Ce plan, estimé à 66,9 milliards de francs CFA (111,7 millions de dollars), s’insère dans une stratégie dite «innovante» visant à «injecter de la liquidité dans le système bancaire tout en apportant de nouvelles ressources régulières et stables aux finances publiques pour les prochaines années.» Cependant, il représente un coût budgétaire qui devrait accroître le déficit budgétaire d’un point de pourcentage. Le déficit s’établit actuellement à 5,6% du PIB.
Techniquement, l’opération consiste à racheter les sièges et divers immeubles de ces deux banques avant de les convertir en titres financiers qui pourront être acquis par des investisseurs, peut-être d’autres banques de la place. Cette transformation d’actifs tangibles en instruments financiers liquides est une démarche peu commune dans le paysage financier togolais. Des entités telles qu’Orabank et la BOAD ont déjà utilisé la titrisation pour liquéfier une partie de leur bilan, en particulier par la vente de créances.

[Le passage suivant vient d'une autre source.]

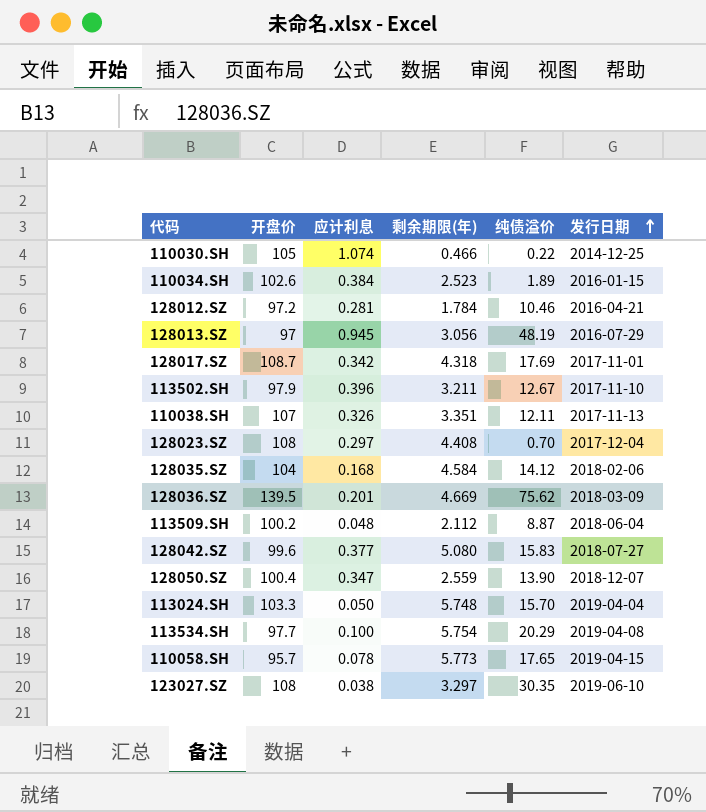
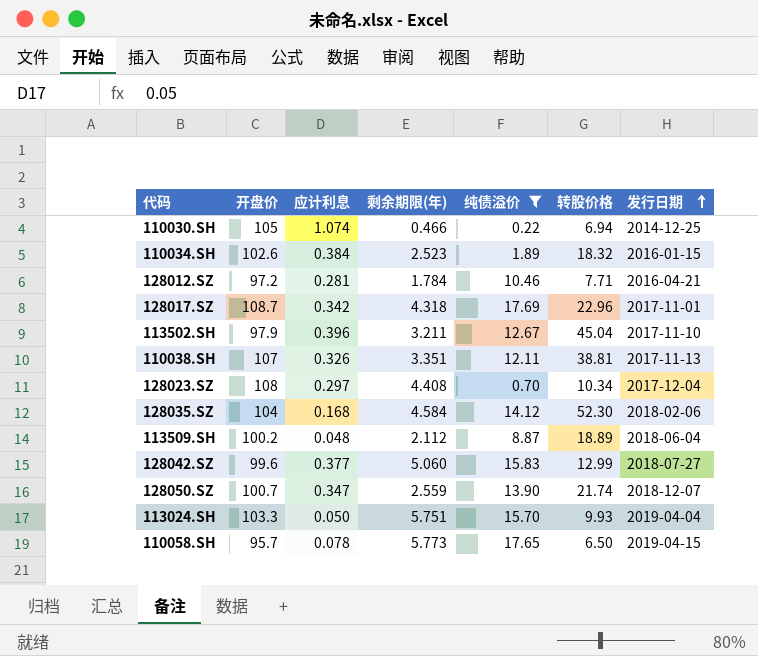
filter: none -> 纯债溢价 <= 17.69
column 转股价格 | position: none -> 6
128042.SZ | 剩余期限(年): 5.080 -> 5.060
128050.SZ | 开盘价: 100.4 -> 100.7
113024.SH | 剩余期限(年): 5.748 -> 5.751

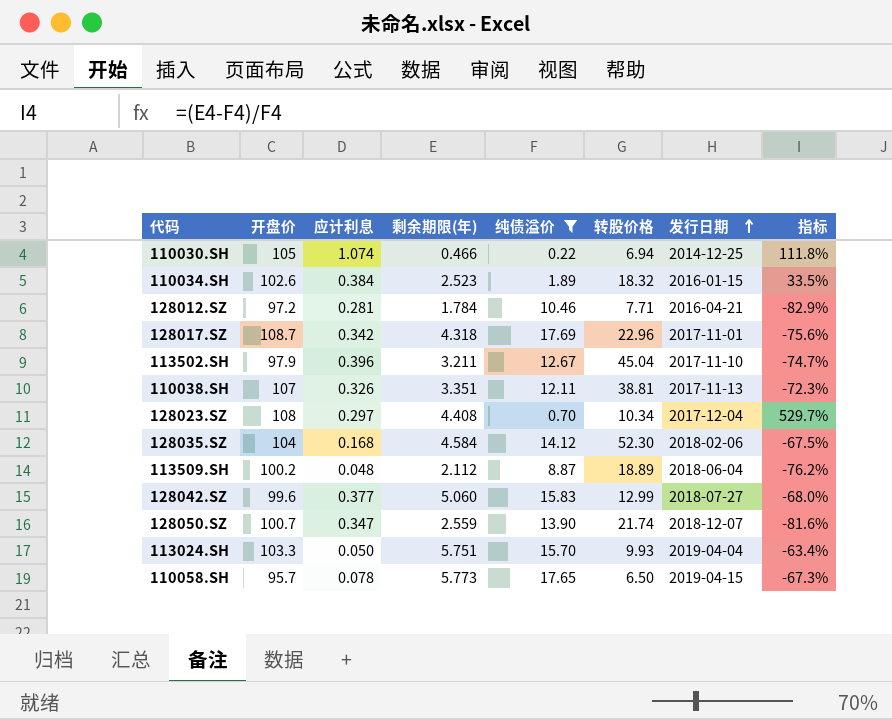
column 指标 | formula: none -> ([剩余期限(年)] - [纯债溢价]) / [纯债溢价]

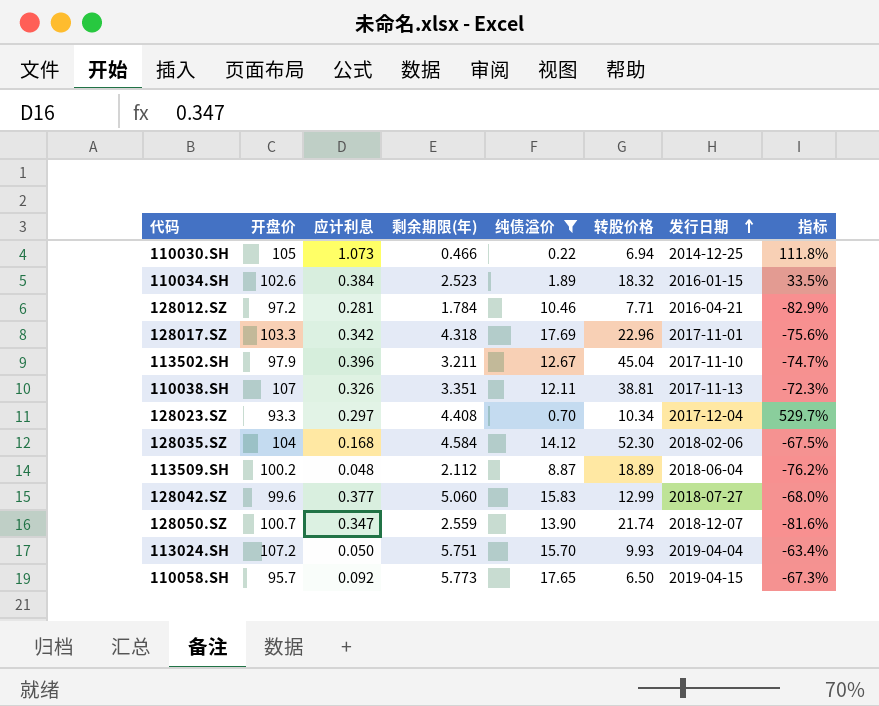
110030.SH | 应计利息: 1.074 -> 1.073
128017.SZ | 开盘价: 108.7 -> 103.3
128023.SZ | 开盘价: 108 -> 93.3
113024.SH | 开盘价: 103.3 -> 107.2
110058.SH | 应计利息: 0.078 -> 0.092

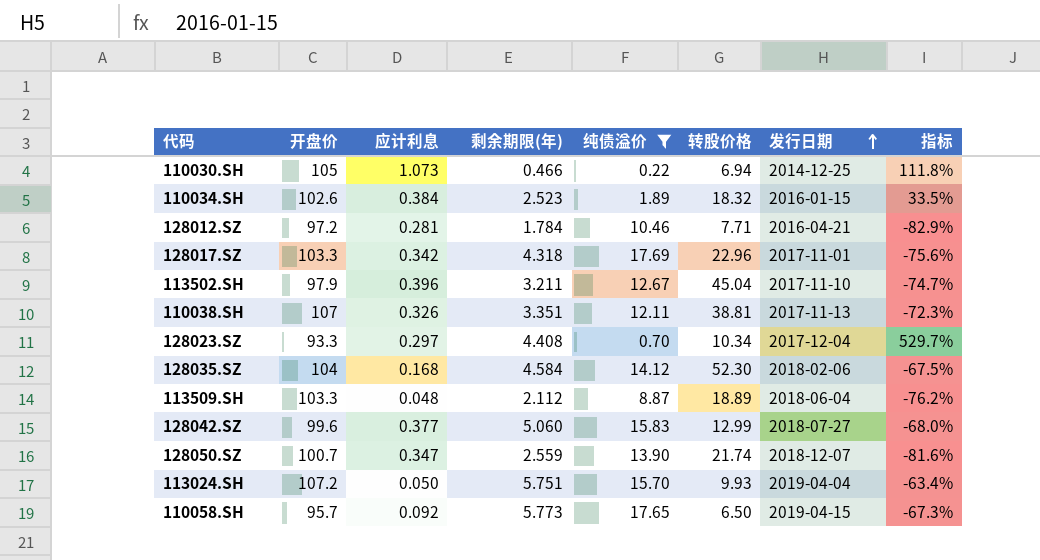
113509.SH | 开盘价: 100.2 -> 103.3

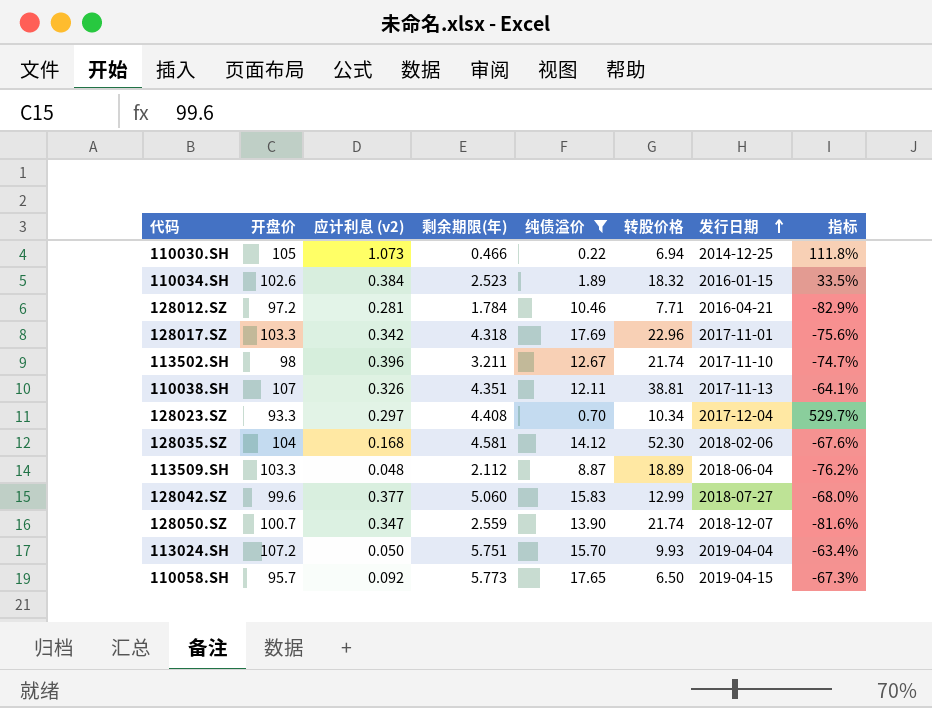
column name: 应计利息 -> 应计利息 (v2)
113502.SH | 开盘价: 97.9 -> 98
113502.SH | 转股价格: 45.04 -> 21.74
110038.SH | 剩余期限(年): 3.351 -> 4.351
110038.SH | 指标: -72.3% -> -64.1%
128035.SZ | 剩余期限(年): 4.584 -> 4.581
128035.SZ | 指标: -67.5% -> -67.6%

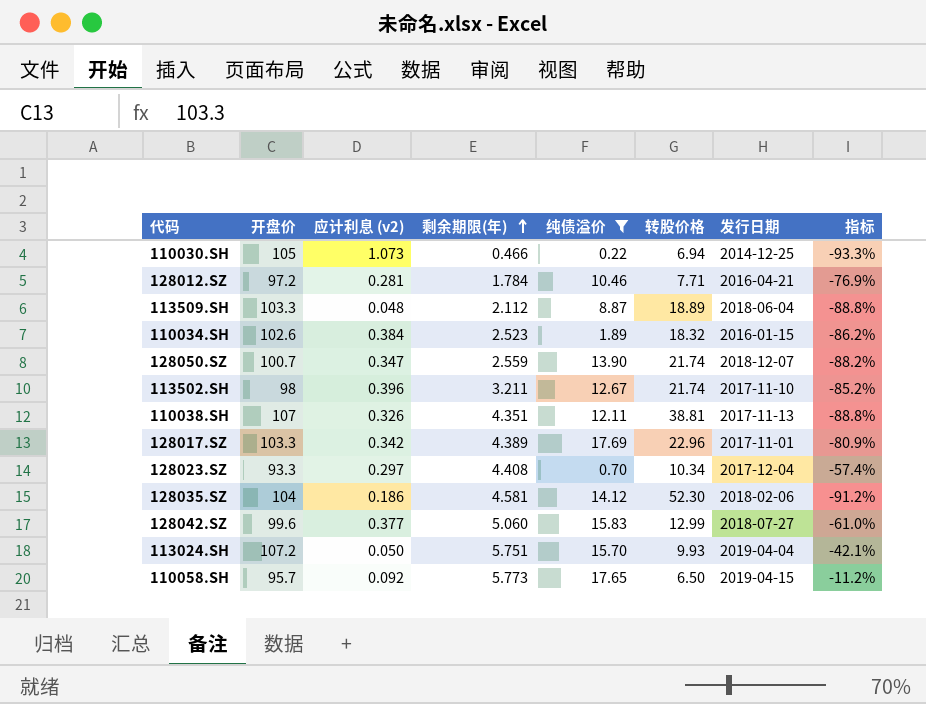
row order: 发行日期 ascending -> 剩余期限(年) ascending
column 指标 | formula: ([剩余期限(年)] - [纯债溢价]) / [纯债溢价] -> ([剩余期限(年)] - [转股价格]) / [转股价格]
128017.SZ | 剩余期限(年): 4.318 -> 4.389
128035.SZ | 应计利息 (v2): 0.168 -> 0.186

Selon les experts financiers, cette titrisation présente un double avantage. D’un côté, elle promet un bol d’air financier à l’UTB (en instance de privatisation) et à IB Bank ; des institutions en proie à des difficultés comme la faiblesse de liquidité et des fonds propres. Cette manne financière devrait leur permettre un redressement, espèrent les autorités togolaises. Un enjeu crucial dans un contexte économique et réglementaire exigeant où la BCEAO vient de rehausser le capital social minimum qui passe à 20 milliards FCFA.